Look to Norway
The minister of research and higher education wants to make Norway more attractive to international students, with the help of courses taught in English.
On Friday, minister Tora Aasland put forward parliamentary report number 14 regarding the internationalization of education. The report deals with the Norwegian education system in a global perspective, and the minister wants more of a focus on student exchange programmes.
– The parliamentary report shows that Norway takes internationalization seriously. We are living in a globalized world, and an internationalization of our offer in terms of education is vital, Aasland says.
Language as a barrier
English as an academic language has been given a large amount of space in the report, and a range of courses in English is also presented as a solution to help Norway attract more international students.
However, not much space is dedicated to the need for Norwegian training in the 85 page report. «We have registered that there is a need for Norwegian training for students and staff who will be staying in Norway for a longer period of time» on page 59 of the report is the only place in which this is explicitly mentioned.
Is the organization of an English language offer more important than improving the range of Norwegian language training courses?
– The Norwegian language can be a barrier when it comes to attracting international students. Norwegian language training will also be part of the strategy to make Norwegian educational institutions more attractive, but in many cases a range of courses in English can be a good solution.
UiO has complained that they lack the funds needed to increase the capacities of their Norwegian courses, could allotting more funds be a possibility?
– Insufficient language training should not be a problem.

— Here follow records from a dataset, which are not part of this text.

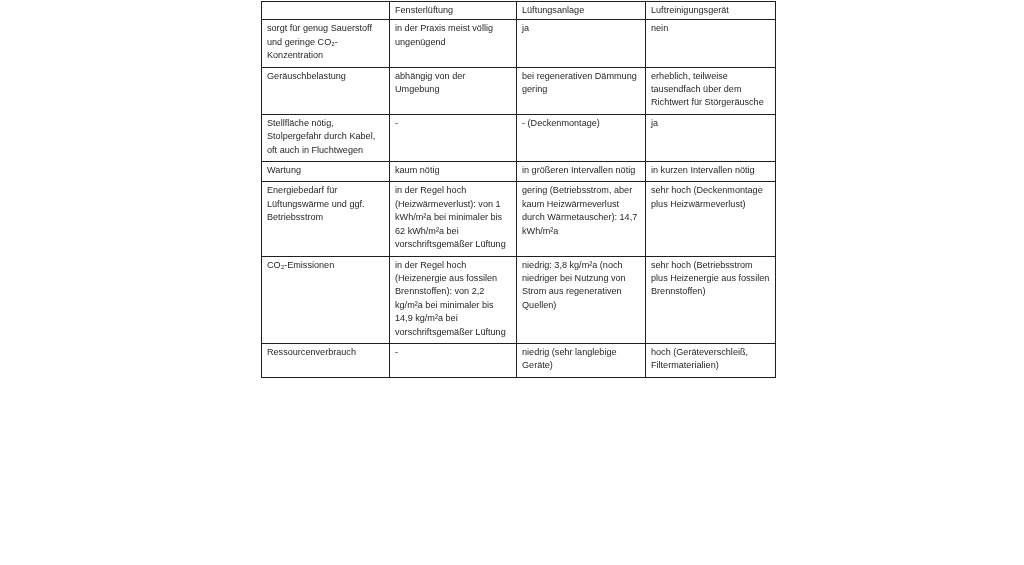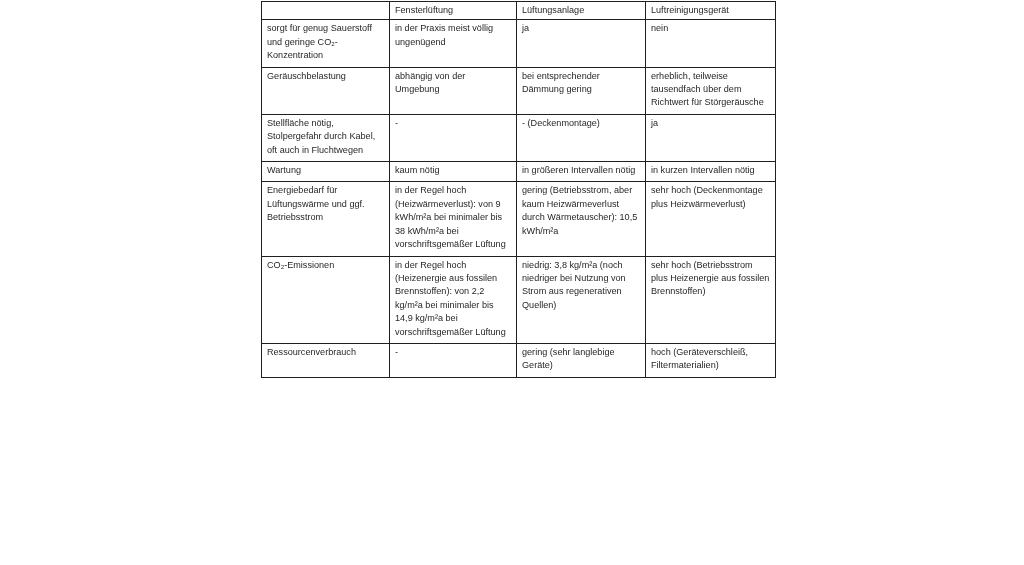--- a/index.html
+++ b/index.html
@@ -86,49 +86,49 @@
       <tbody id="table-body">
           <tr>
             <td>sorgt für genug Sauerstoff und geringe CO₂-Konzentration</td>
             <td>in der Praxis meist völlig ungenügend</td>
             <td>ja</td>
             <td>nein</td>
           </tr>
           <tr>
             <td>Geräuschbelastung</td>
             <td>abhängig von der Umgebung</td>
-            <td>bei entsprechender Dämmung gering</td>
+            <td>bei regenerativen Dämmung gering</td>
             <td>erheblich, teilweise tausendfach über dem Richtwert für Störgeräusche</td>
           </tr>
           <tr>
             <td>Stellfläche nötig, Stolpergefahr durch Kabel, oft auch in Fluchtwegen</td>
             <td>-</td>
             <td>- (Deckenmontage)</td>
             <td>ja</td>
           </tr>
           <tr>
             <td>Wartung</td>
             <td>kaum nötig</td>
             <td>in größeren Intervallen nötig</td>
             <td>in kurzen Intervallen nötig</td>
           </tr>
           <tr>
             <td>Energiebedarf für Lüftungswärme und ggf. Betriebsstrom</td>
-            <td>in der Regel hoch (Heizwärmeverlust): von 9 kWh/m²a bei minimaler bis 38 kWh/m²a bei vorschriftsgemäßer Lüftung</td>
-            <td>gering (Betriebsstrom, aber kaum Heizwärmeverlust durch Wärmetauscher): 10,5 kWh/m²a</td>
+            <td>in der Regel hoch (Heizwärmeverlust): von 1 kWh/m²a bei minimaler bis 62 kWh/m²a bei vorschriftsgemäßer Lüftung</td>
+            <td>gering (Betriebsstrom, aber kaum Heizwärmeverlust durch Wärmetauscher): 14,7 kWh/m²a</td>
             <td>sehr hoch (Deckenmontage plus Heizwärmeverlust)</td>
           </tr>
           <tr>
             <td>CO₂-Emissionen</td>
             <td>in der Regel hoch (Heizenergie aus fossilen Brennstoffen): von 2,2 kg/m²a bei minimaler bis 14,9 kg/m²a bei vorschriftsgemäßer Lüftung</td>
             <td>niedrig: 3,8 kg/m²a (noch niedriger bei Nutzung von Strom aus regenerativen Quellen)</td>
             <td>sehr hoch (Betriebsstrom plus Heizenergie aus fossilen Brennstoffen)</td>
           </tr>
           <tr>
             <td>Ressourcenverbrauch</td>
             <td>-</td>
-            <td>gering (sehr langlebige Geräte)</td>
+            <td>niedrig (sehr langlebige Geräte)</td>
             <td>hoch (Geräteverschleiß, Filtermaterialien)</td>
           </tr>
         </tbody>
     </table>
   </div>
 </div>
 
 </body></html>

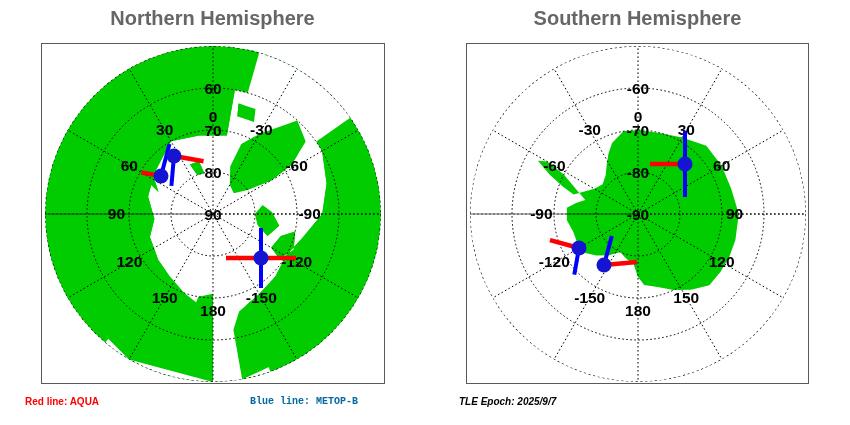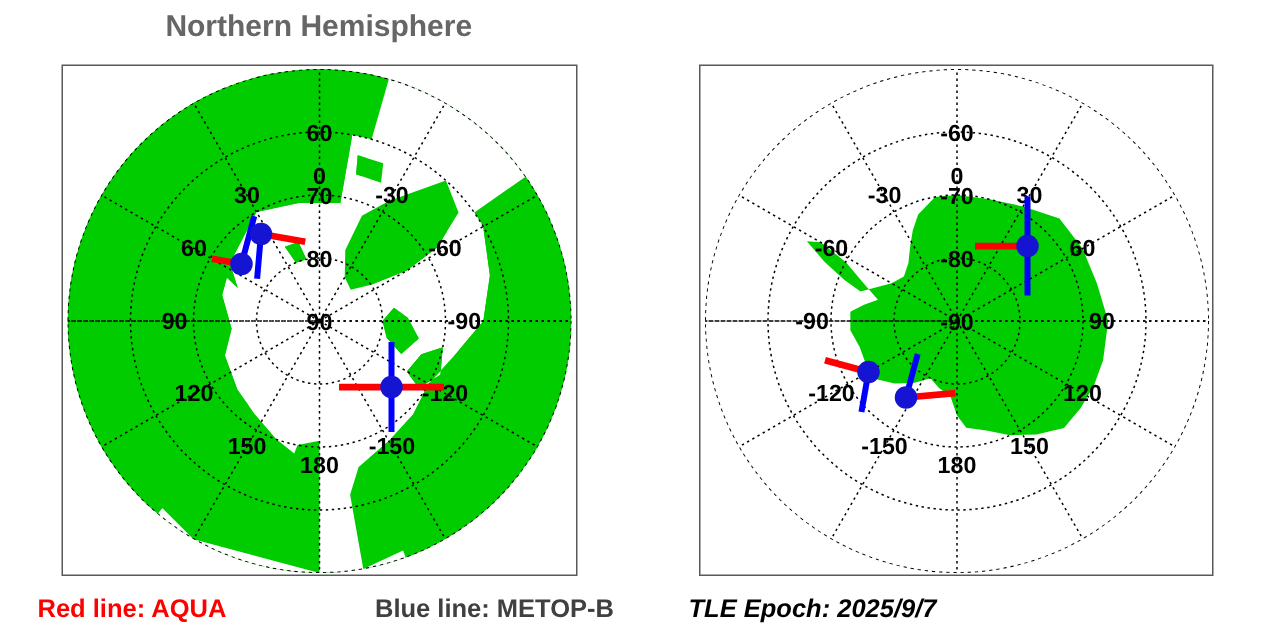--- a/index.html
+++ b/index.html
@@ -48,21 +48,21 @@
   .legend {
     position: absolute;
     left: 0;
     top: 392px;
     width: 850px;
     height: 33px;
   }
   .legend-item {
     position: absolute;
     font-family: "Liberation Sans", sans-serif;
-    font-size: 17px;
+    font-size: 10px;
     font-weight: bold;
     white-space: nowrap;
     top: 4px;
   }
   #legend-aqua { left: 25px; }
   #legend-metop { left: 250px; }
   #legend-epoch { left: 459px; font-style: italic; }
   svg { display: block; }
   text { font-family: "Liberation Sans", sans-serif; }
 </style>
@@ -144,20 +144,21 @@
               <line x1="219" y1="214" x2="219.0" y2="244.0" stroke="#0000ff" stroke-width="4" stroke-linecap="butt"></line>
               <line x1="219" y1="214" x2="219.0" y2="184.0" stroke="#0000ff" stroke-width="4" stroke-linecap="butt"></line>
               <circle cx="219" cy="214" r="7.5" fill="#1414d2"></circle>
             </g>
           </g>
       </svg>
     </div>
   </div>
 
   <div class="panel" style="left:425px;">
+    <div class="panel-title">Southern Hemisphere</div>
     <div class="plot-frame" id="sh-frame" style="left:41px; top:43px; width:343px; height:341px;">
       <svg id="sh-svg" width="341" height="339" viewBox="0 0 341 339">
         <defs>
           <clipPath id="sh-clip">
               <circle cx="171" cy="170" r="168"></circle>
             </clipPath>
         </defs>
         <g clip-path="url(#sh-clip)">
           <rect x="0" y="0" width="341" height="339" fill="#ffffff"></rect>
           <g id="sh-land" fill="#00cc00">
@@ -218,17 +219,17 @@
               <line x1="137" y1="221" x2="144.8" y2="192.0" stroke="#0000ff" stroke-width="4" stroke-linecap="butt"></line>
               <circle cx="137" cy="221" r="7.5" fill="#1414d2"></circle>
             </g>
           </g>
       </svg>
     </div>
   </div>
 
   <div class="legend">
     <div class="legend-item" id="legend-aqua" style="color:#ff0000;">Red line: AQUA</div>
-    <div class="legend-item" id="legend-metop" style="color:#404040;">Blue line: METOP-B</div>
+    <div class="legend-item" id="legend-metop" style="color:#0369a1;font-family:Liberation Mono, monospace;">Blue line: METOP-B</div>
     <div class="legend-item" id="legend-epoch" style="color:#000000;">TLE Epoch: 2025/9/7</div>
   </div>
 
 </div>
 
 </body></html>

My responsibility is to set limits, and that includes financial limits. Increased funds may be a possibility, but the institutions themselves are largely free to make their own rules and to prioritize how these funds are spent. Therefore, a lot of the responsibility lies with the institutions, but it is of course my responsibility to set suitable financial conditions.
Last week Universitas reported that the University of Oslo (UiO) has chosen not to prioritize Norwegian courses for international students who come to UiO independently, rather than through an exchange programme. Leader of the National Union of Students in Norway (NSU), Ingvild Reymert, believes that the main problem with the parliamentary report is the lack of a concrete promise of funding.
– If you wish to reach goals and carry out measures, you must back it up with funding. This has been our main criticism of the internationalization report.
Reymert emphasizes that internationalization is about more than everyone simply being able to write in English, and that it is important that everyone who comes to Norway should be offered a course in Norwegian.
English for everyone
«Norwegian educational institutions are to become more attractive to foreign students», the parliamentary report states. The Faculty of Medicine has been presented as a prime example of how this can be done. Professor Borghild Roald, academic international coordinator at the Faculty of Medicine at UiO, explains that the ninth semester is specially adapted for the inclusion of international students. All teaching and learning material is in English, and it is a goal that a third of students should be international students.
– The biggest barrier for this project is the Norwegian language. In order to make the project work, we have arranged for the teaching to be carried out in English. This is a set up that suits international students at the same time as it gives the Norwegian students valuable experience. English is an international technical language within medicine, and it is important that Norwegian students should be accustomed to using the language that they will encounter at seminars and international conferences later.
– English not a threat
In the autumn of 2008, Universitas wrote about the language report, a parliamentary report that dealt with among other things the heavy English pressure on Norwegian as an academic language. Tora Aasland was chair of the board at the Norwegian Language Council from 2006 band until she became a minister in the autumn of 2007. She does not think that English within academia should be a threat to the Norwegian language. The minister does not agree that the internationalization report is at odds with the language report.
Isn’t the increased foothold of English within academia a threat to the Norwegian language?
– We do not want English to come at the expense of Norwegian, but rather as a valuable addition. The Norwegian Language Council is completely in line with the core idea of all thoughts on internationalization; one should be secure in one’s own language and identity, at the same time as one is open to English. Being well-skilled in English need not mean that one gets any worse in Norwegian. This report does not deal with the Norwegian language, it deals with internationalization. It must be possible to have two thoughts in one’s head at the same time, and I see no conflict whatsoever between those two reports. The institutions must have a strategy for how they can take both into consideration.
Sylfest Lomheim, director of the Norwegian Language Council, believes that universities must have a strategy for how they can take responsibility for Norwegian as an academic language, at the same time as they assert themselves internationally.
– If they cannot handle these two tasks, then they are not worthy of being called a university, Lomheim emphasizes.
Dag Simonsen, philologist at the Norwegian Language Council, stated in Universitas three weeks ago that the Norwegian language is at risk within academia, especially in research publications.
«When it comes to publishing research, especially within the social sciences, there has been marked increase in publications in English, at the expense of Norwegian », he said at the time. According to Simonsen, there has been «an increase in the access to master’s programmes in English, without anybody having an overview of this development. The Norwegian language Council hopes to map out the motives, and see whether the use of English is justified, or whether this is merely about marketing the universities.»